Records for this task
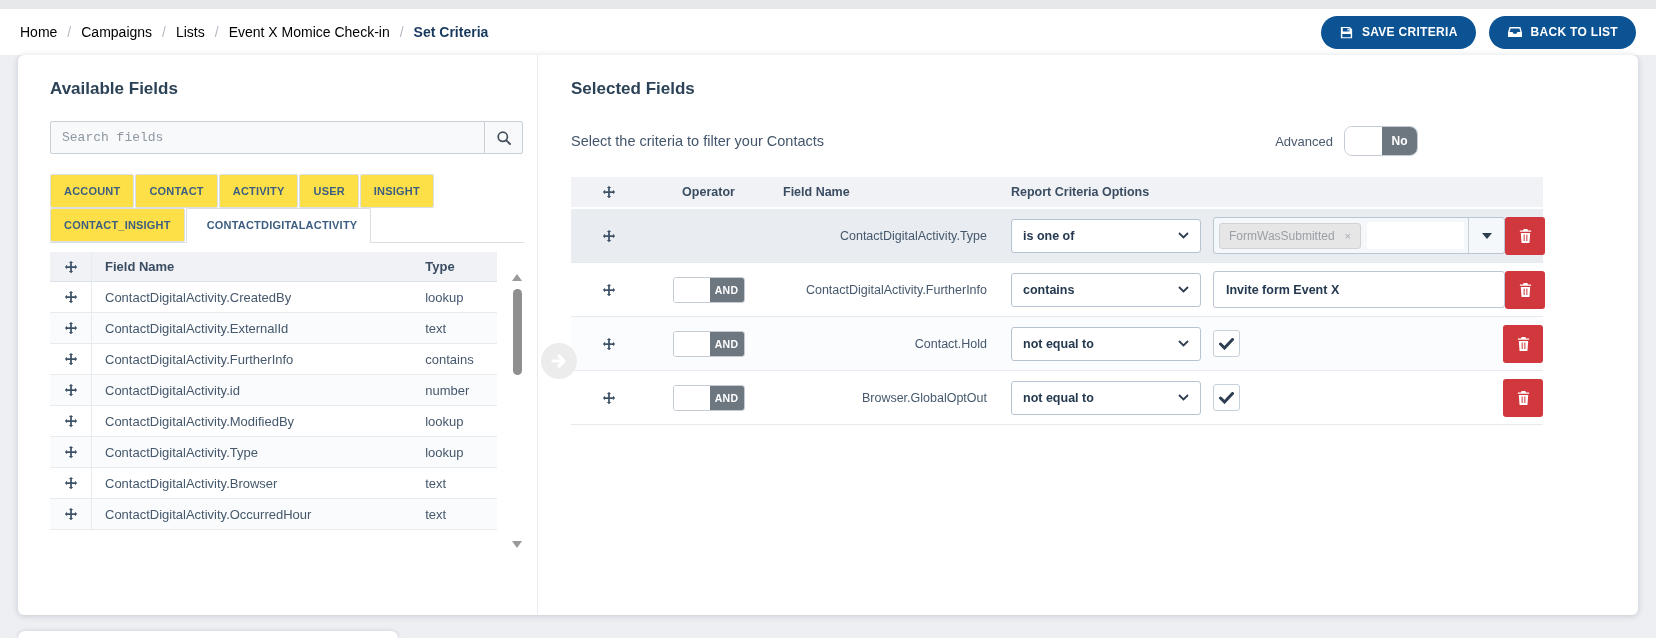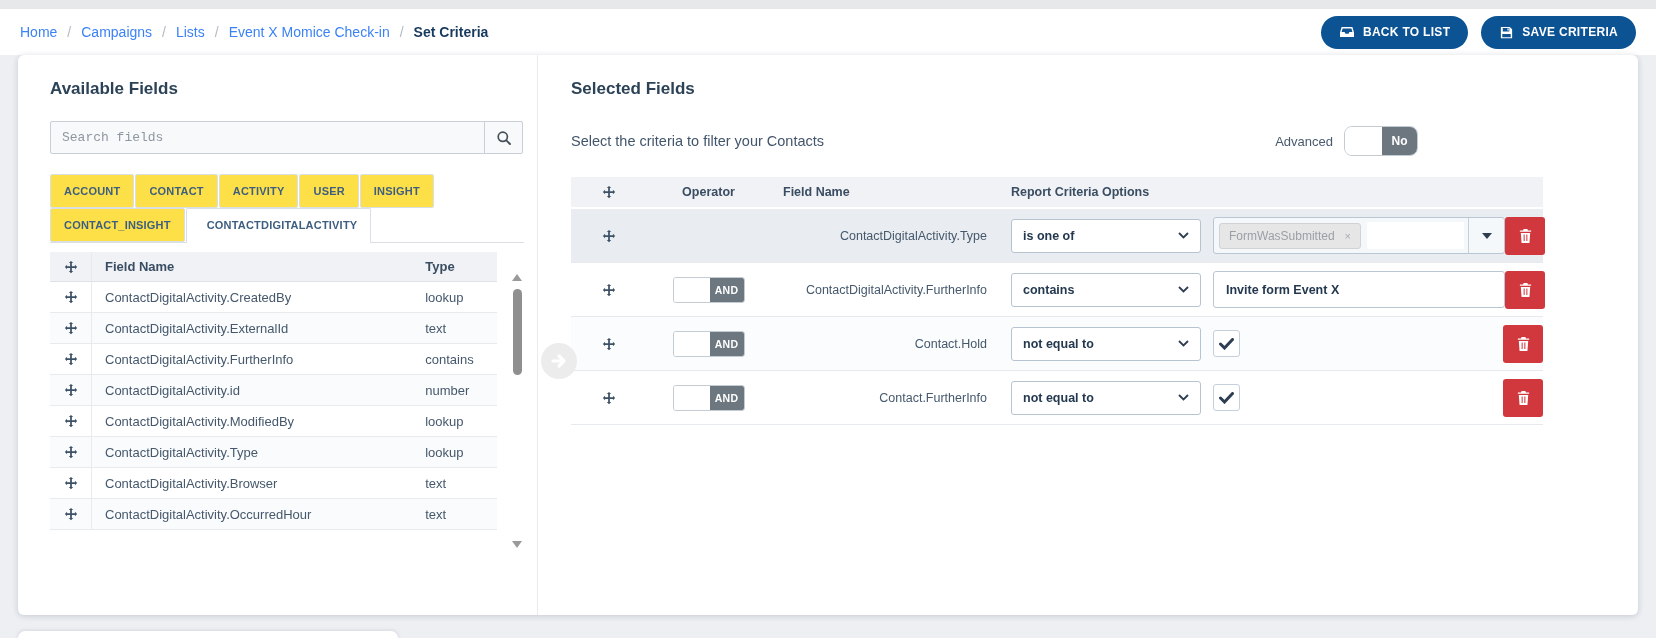--- a/index.html
+++ b/index.html
@@ -8,21 +8,21 @@
     width:1656px; height:638px; overflow:hidden; position:relative;
     background:#edeff3;
     font-family:"Liberation Sans","DejaVu Sans",sans-serif;
   }
   .topstrip { height:9px; background:#e7e8ea; }
   .topbar {
     height:46px; background:#fff; display:flex; align-items:center;
     justify-content:space-between; padding:0 20px;
   }
   .breadcrumb { display:flex; align-items:center; gap:10px; font-size:14px; }
-  .breadcrumb a { color:#3b82f6; text-decoration:none; cursor:pointer; }
+  .breadcrumb a { color:#000000; text-decoration:none; cursor:pointer; }
   .breadcrumb .sep { color:#b3bac2; }
   .breadcrumb .current { color:#16395d; font-weight:bold; }
   .topbar-actions { display:flex; gap:13px; }
   .btn-pill {
     height:33px; border:none; border-radius:17px; background:#0c5394; color:#fff;
     font-family:inherit; font-weight:bold; font-size:12px; letter-spacing:.3px;
     display:flex; align-items:center; gap:8px; padding:0 18px; cursor:pointer;
   }
   .content { padding:0 18px; position:relative; }
   .card {
@@ -144,33 +144,33 @@
     <span class="sep">/</span>
     <a>Lists</a>
     <span class="sep">/</span>
     <a>Event X Momice Check-in</a>
     <span class="sep">/</span>
     <span class="current">Set Criteria</span>
   </nav>
   <div class="topbar-actions">
     <button class="btn-pill">
       <span style="display:flex">
+        <svg width="15" height="15" viewBox="0 0 16 16">
+            <path fill="#fff" d="M2 2h9.5L14 4.5V14H2V2zm2 1.2v3.6h7V3.2H4zm-.5 6.3V13h9V9.5h-9zM9 3.8h1.4v2.1H9V3.8z"></path>
+          </svg>
+      </span>
+      <span>SAVE CRITERIA</span>
+    </button>
+    <button class="btn-pill">
+      <span style="display:flex">
         <svg width="16" height="16" viewBox="0 0 16 16">
             <path fill="#fff" d="M2.6 3h10.8l1.6 5.4V13H1V8.4L2.6 3zm1 1.4L2.6 8h3l.9 1.8h3L10.4 8h3l-1-3.6H3.6z"></path>
           </svg>
       </span>
       <span>BACK TO LIST</span>
-    </button>
-    <button class="btn-pill">
-      <span style="display:flex">
-        <svg width="15" height="15" viewBox="0 0 16 16">
-            <path fill="#fff" d="M2 2h9.5L14 4.5V14H2V2zm2 1.2v3.6h7V3.2H4zm-.5 6.3V13h9V9.5h-9zM9 3.8h1.4v2.1H9V3.8z"></path>
-          </svg>
-      </span>
-      <span>SAVE CRITERIA</span>
     </button>
   </div>
 </header>
 
 <main class="content">
   <div class="card">
 
     <section class="left-panel">
       <h2 class="panel-title">Available Fields</h2>
 
@@ -440,21 +440,21 @@
             <svg width="14" height="14" viewBox="0 0 16 16">
                 <path fill="currentColor" d="M8 1l2.5 2.5H9V7h3.5V5.5L15 8l-2.5 2.5V9H9v3.5h1.5L8 15l-2.5-2.5H7V9H3.5v1.5L1 8l2.5-2.5V7H7V3.5H5.5L8 1z"></path>
               </svg>
           </div>
           <div class="c-op">
             <div class="op-toggle">
               <span class="op-left"></span>
               <span class="op-right">AND</span>
             </div>
           </div>
-          <div class="c-field">Contact.FurtherInfo</div>
+          <div class="c-field">Browser.GlobalOptOut</div>
           <div class="c-opts">
             <div class="select">
               <span>not equal to</span>
               <span style="display:flex">
                 <svg width="11" height="7" viewBox="0 0 11 7">
                     <path d="M1 1l4.5 4.5L10 1" fill="none" stroke="#2e3e50" stroke-width="1.8"></path>
                   </svg>
               </span>
             </div>
             <div class="checkbox">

What you have to do
Search the material for the word "pointer" and report how many lines hold it. Add nothing else.

Result
3